■ **PROBLEM STATEMENT**:
Identify and pull out each line of the entries in which "IPython" occurs.

■ **DATA SHOWN**:
· · · · · · ·

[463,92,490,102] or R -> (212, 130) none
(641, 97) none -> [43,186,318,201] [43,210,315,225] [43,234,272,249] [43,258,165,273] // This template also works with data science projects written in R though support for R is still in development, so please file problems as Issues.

· · · · · · ·

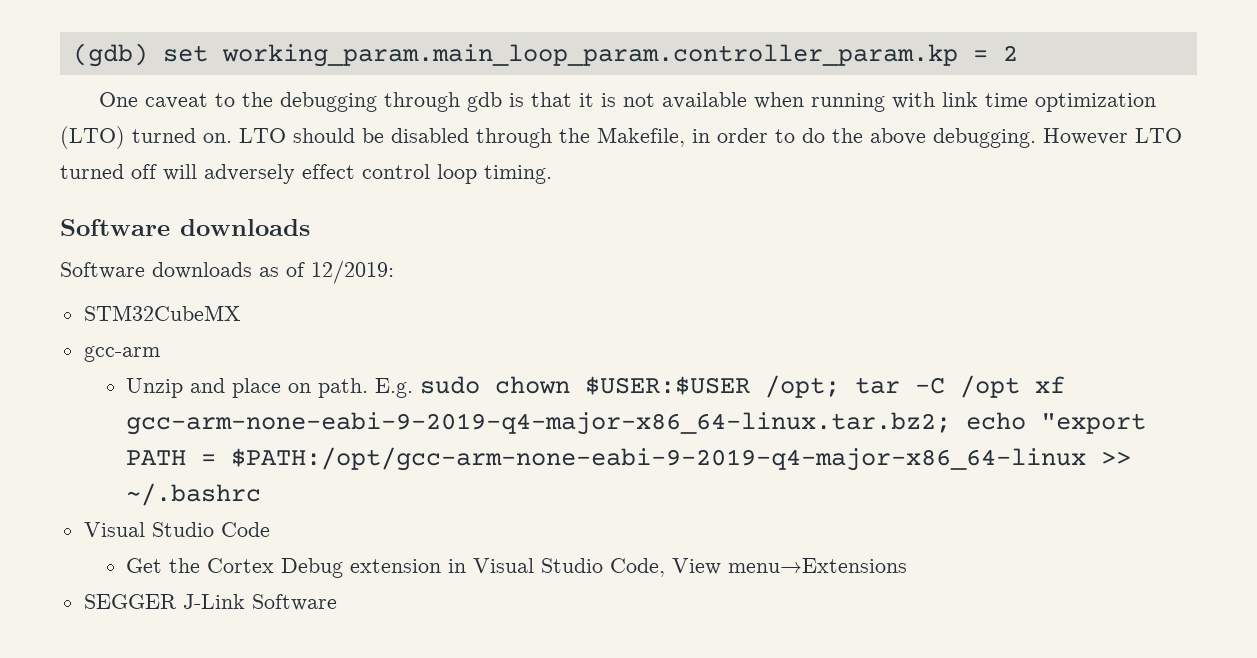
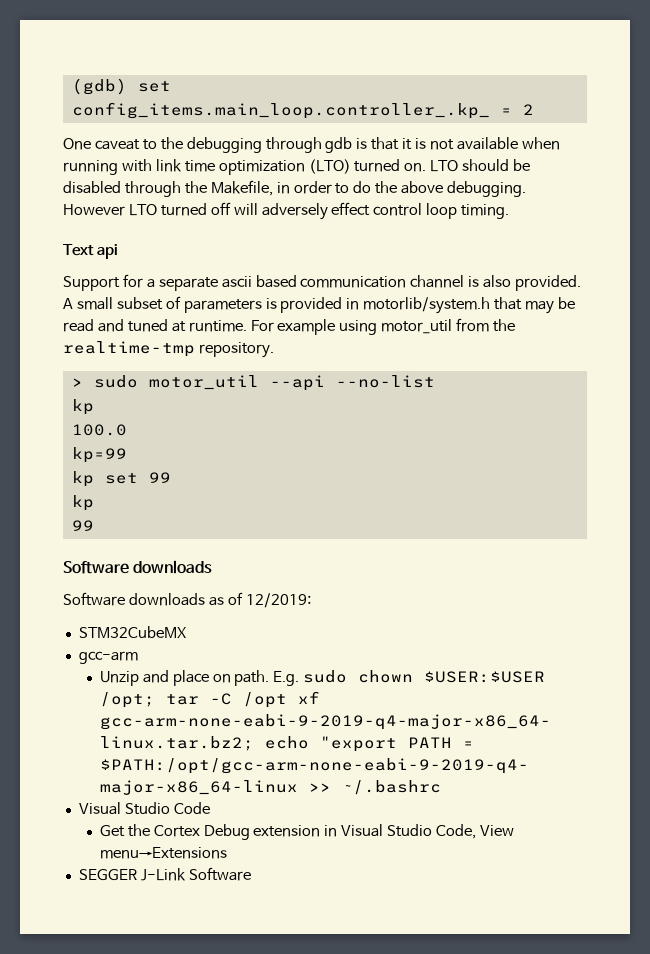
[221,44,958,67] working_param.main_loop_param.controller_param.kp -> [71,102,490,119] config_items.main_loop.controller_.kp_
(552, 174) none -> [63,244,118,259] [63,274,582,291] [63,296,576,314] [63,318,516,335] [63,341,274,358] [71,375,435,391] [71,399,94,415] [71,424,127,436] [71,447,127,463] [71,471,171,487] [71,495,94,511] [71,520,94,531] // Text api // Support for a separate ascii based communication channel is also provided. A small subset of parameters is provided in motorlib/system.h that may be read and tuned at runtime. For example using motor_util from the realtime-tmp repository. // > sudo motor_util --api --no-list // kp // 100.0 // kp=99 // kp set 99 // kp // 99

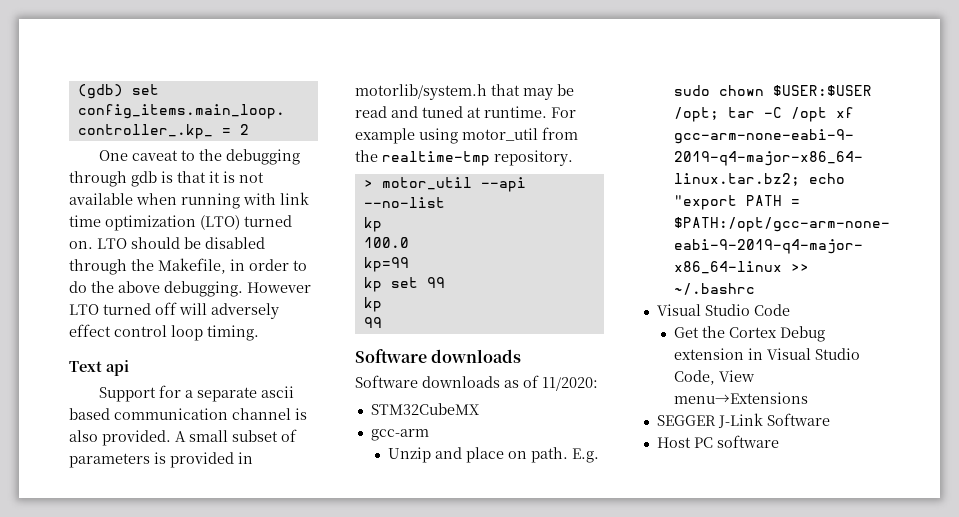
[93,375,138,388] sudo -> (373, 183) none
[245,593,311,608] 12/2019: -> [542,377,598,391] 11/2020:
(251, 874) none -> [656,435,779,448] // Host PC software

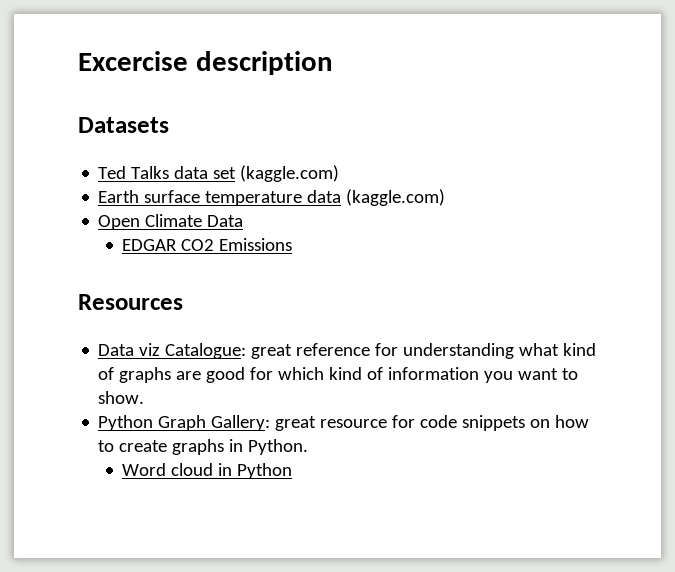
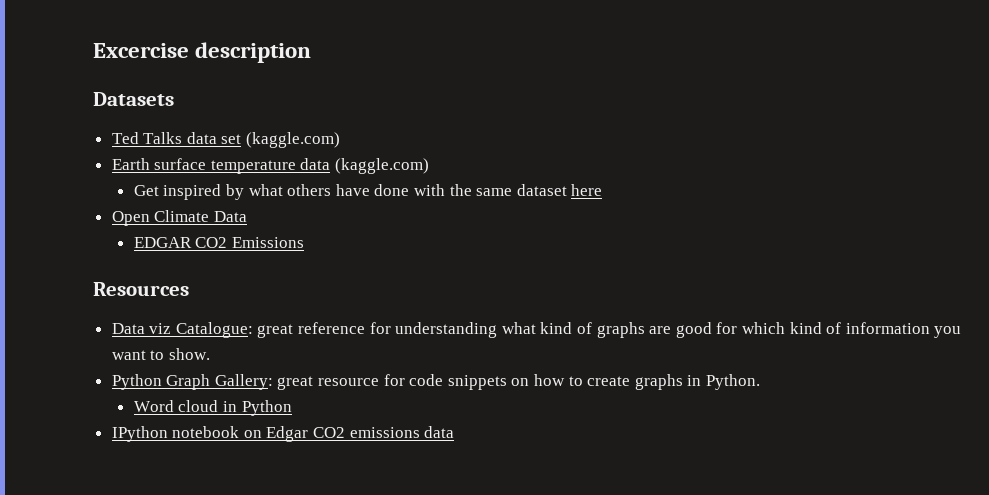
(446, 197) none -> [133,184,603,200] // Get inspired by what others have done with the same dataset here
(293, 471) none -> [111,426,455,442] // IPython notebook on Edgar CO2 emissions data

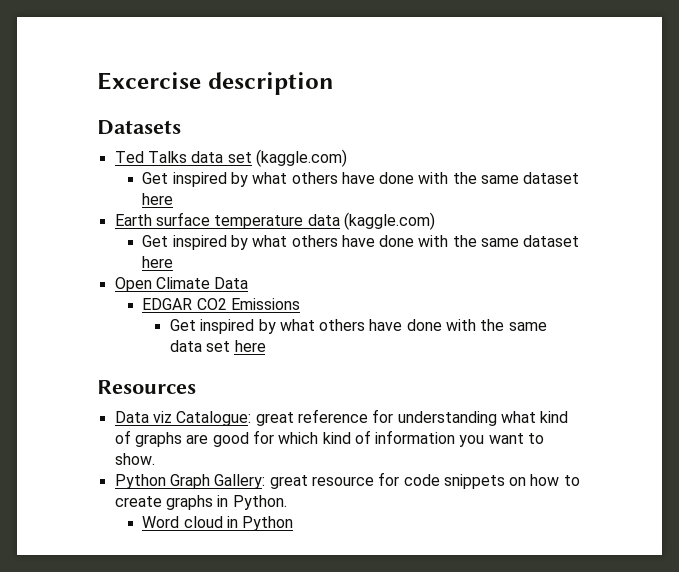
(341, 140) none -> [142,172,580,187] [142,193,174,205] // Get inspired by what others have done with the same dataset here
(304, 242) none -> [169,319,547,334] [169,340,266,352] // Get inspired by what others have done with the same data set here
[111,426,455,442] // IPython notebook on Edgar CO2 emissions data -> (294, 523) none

· · · · · · ·

■ **FINISHED EXERCISE**:
(293, 471) none -> [111,426,455,442] // IPython notebook on Edgar CO2 emissions data
[111,426,455,442] // IPython notebook on Edgar CO2 emissions data -> (294, 523) none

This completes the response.